Instructions to follow: Your answer should be one number: how many lines below have the word "Garnet".

Extracted data entries:
-- Opening Marker --
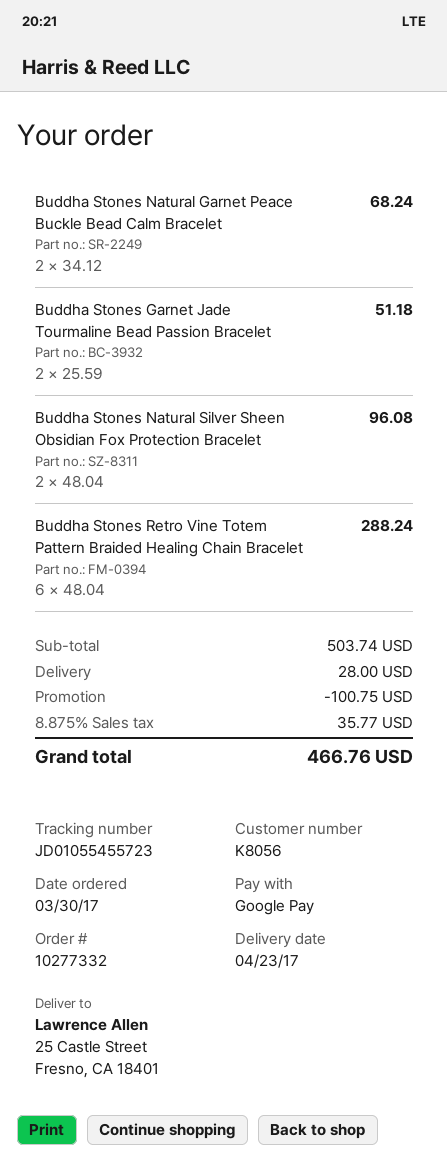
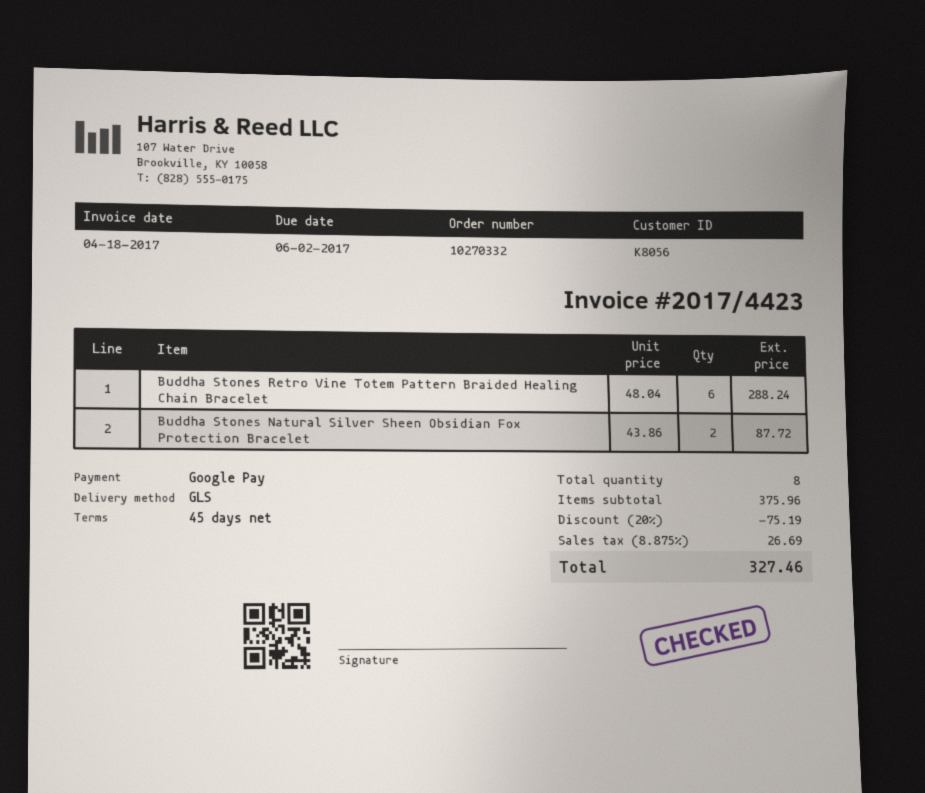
order number: 10277332 -> 10270332
Buddha Stones Natural Garnet Peace Buckle Bead Calm Bracelet: 2 x 34.12 = 68.24 -> none
Buddha Stones Garnet Jade Tourmaline Bead Passion Bracelet: 2 x 25.59 = 51.18 -> none
Buddha Stones Natural Silver Sheen Obsidian Fox Protection Bracelet: 2 x 48.04 = 96.08 -> 2 x 43.86 = 87.72
subtotal: 503.74 -> 375.96
discount: 100.75 -> 75.19
shipping: 28.00 -> none
tax: 8.875% = 35.77 -> 8.875% = 26.69
total: 466.76 -> 327.46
-- Closing Marker --
Finished task: 2